ABOUT THIS TASK: This exercise calls for the whole listing to be given again exactly, without images.

RECORD SET:
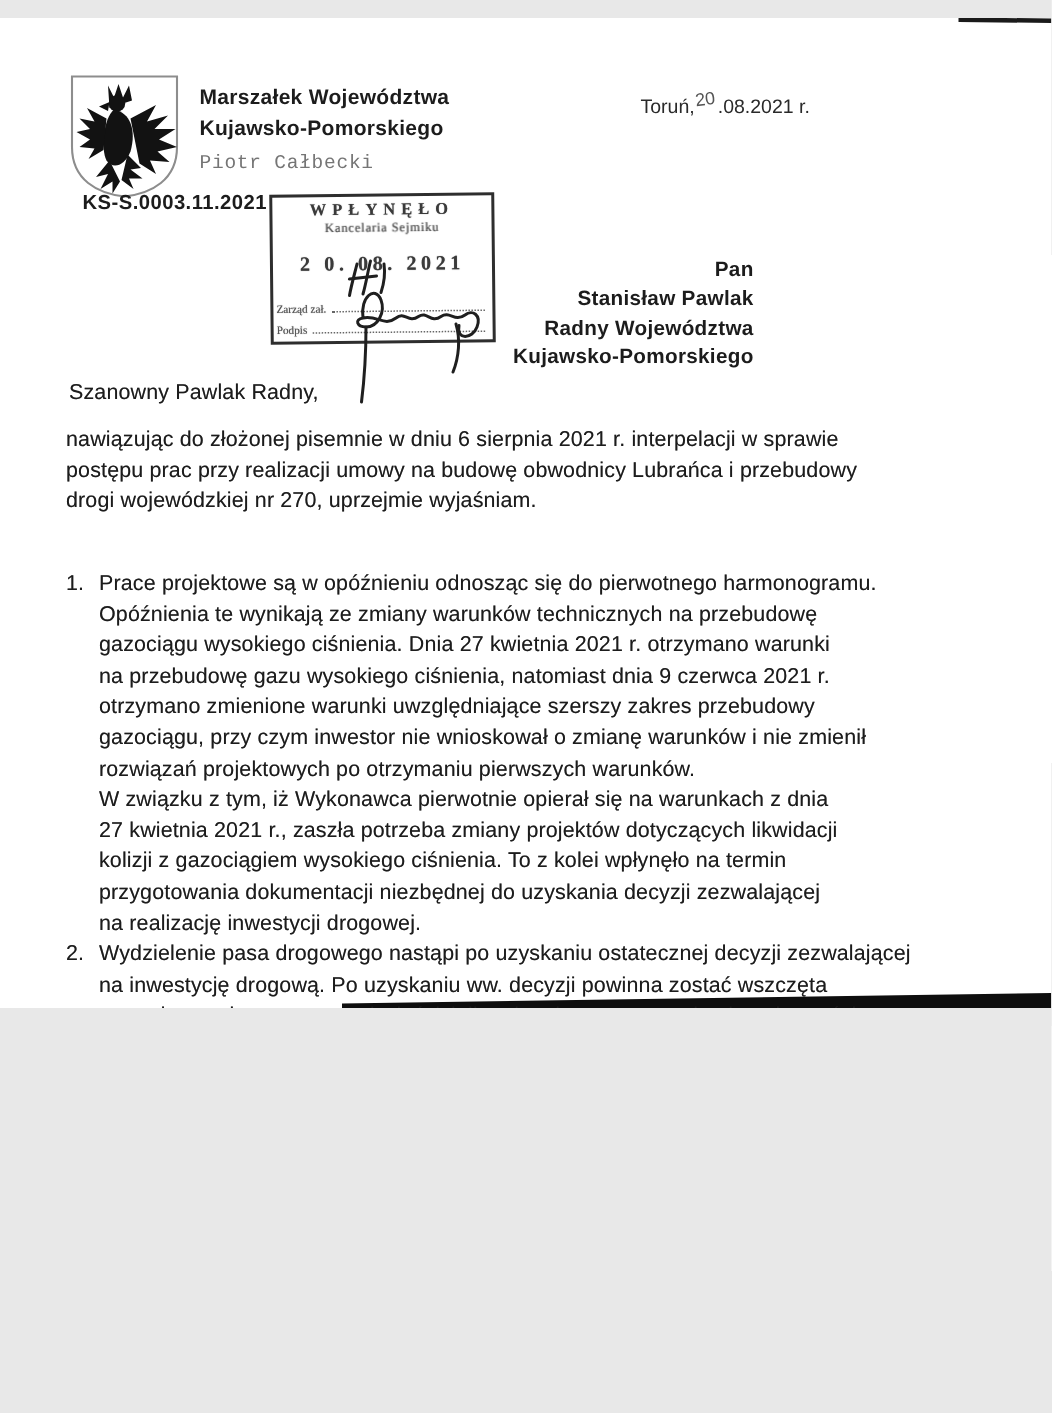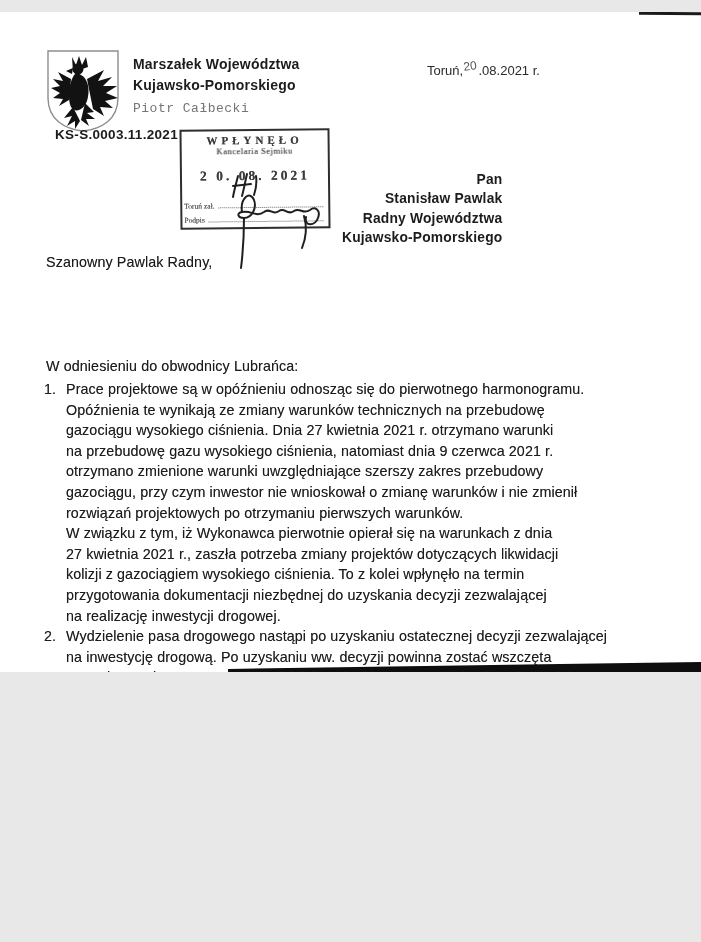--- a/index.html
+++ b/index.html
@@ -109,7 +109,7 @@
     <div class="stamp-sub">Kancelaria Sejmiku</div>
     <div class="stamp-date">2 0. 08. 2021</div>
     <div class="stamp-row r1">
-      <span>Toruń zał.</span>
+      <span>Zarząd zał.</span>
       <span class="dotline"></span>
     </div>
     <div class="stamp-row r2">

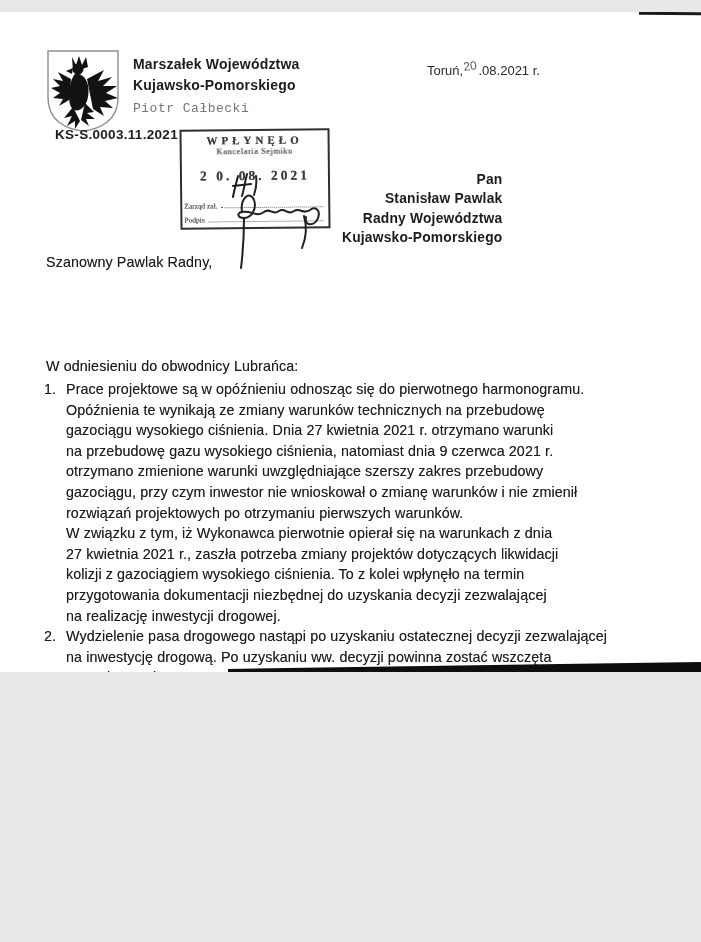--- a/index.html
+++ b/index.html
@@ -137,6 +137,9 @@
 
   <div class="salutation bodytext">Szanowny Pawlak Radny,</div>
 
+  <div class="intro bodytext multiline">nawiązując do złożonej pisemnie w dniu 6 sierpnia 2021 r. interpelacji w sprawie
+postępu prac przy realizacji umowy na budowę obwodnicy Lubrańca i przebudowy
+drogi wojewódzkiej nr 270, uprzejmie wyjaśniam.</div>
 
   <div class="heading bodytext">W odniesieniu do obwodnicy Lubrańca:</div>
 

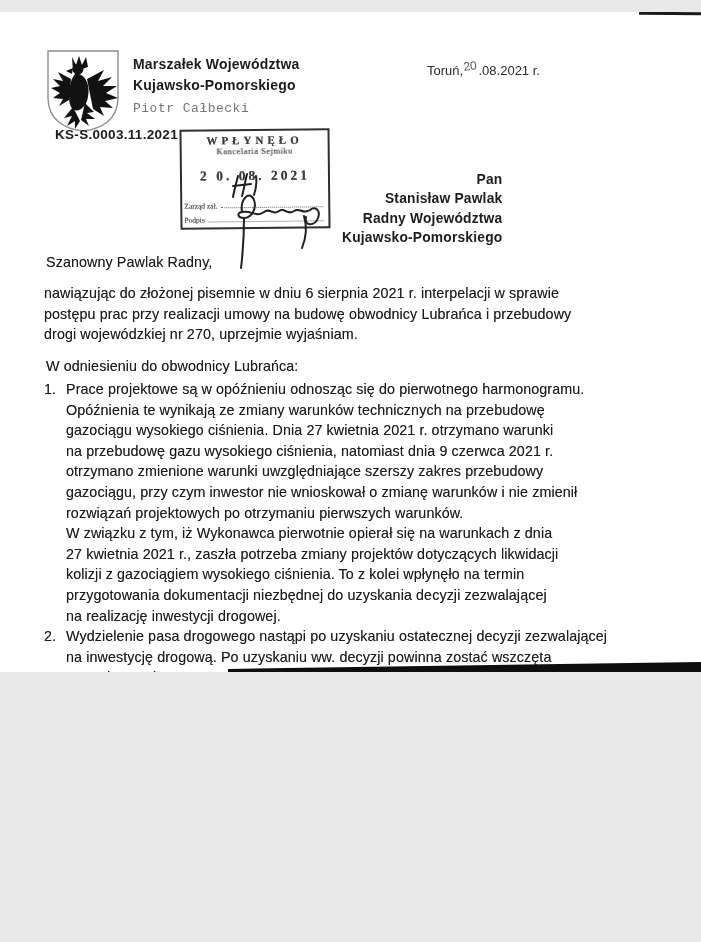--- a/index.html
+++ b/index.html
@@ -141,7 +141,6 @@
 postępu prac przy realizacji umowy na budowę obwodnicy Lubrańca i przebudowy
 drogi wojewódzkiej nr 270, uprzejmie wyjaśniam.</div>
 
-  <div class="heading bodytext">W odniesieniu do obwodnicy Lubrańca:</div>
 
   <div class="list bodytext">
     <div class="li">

TASK ANSWER:
--- a/index.html
+++ b/index.html
@@ -109,7 +109,7 @@
     <div class="stamp-sub">Kancelaria Sejmiku</div>
     <div class="stamp-date">2 0. 08. 2021</div>
     <div class="stamp-row r1">
-      <span>Toruń zał.</span>
+      <span>Zarząd zał.</span>
       <span class="dotline"></span>
     </div>
     <div class="stamp-row r2">

--- a/index.html
+++ b/index.html
@@ -137,6 +137,9 @@
 
   <div class="salutation bodytext">Szanowny Pawlak Radny,</div>
 
+  <div class="intro bodytext multiline">nawiązując do złożonej pisemnie w dniu 6 sierpnia 2021 r. interpelacji w sprawie
+postępu prac przy realizacji umowy na budowę obwodnicy Lubrańca i przebudowy
+drogi wojewódzkiej nr 270, uprzejmie wyjaśniam.</div>
 
   <div class="heading bodytext">W odniesieniu do obwodnicy Lubrańca:</div>
 

--- a/index.html
+++ b/index.html
@@ -141,7 +141,6 @@
 postępu prac przy realizacji umowy na budowę obwodnicy Lubrańca i przebudowy
 drogi wojewódzkiej nr 270, uprzejmie wyjaśniam.</div>
 
-  <div class="heading bodytext">W odniesieniu do obwodnicy Lubrańca:</div>
 
   <div class="list bodytext">
     <div class="li">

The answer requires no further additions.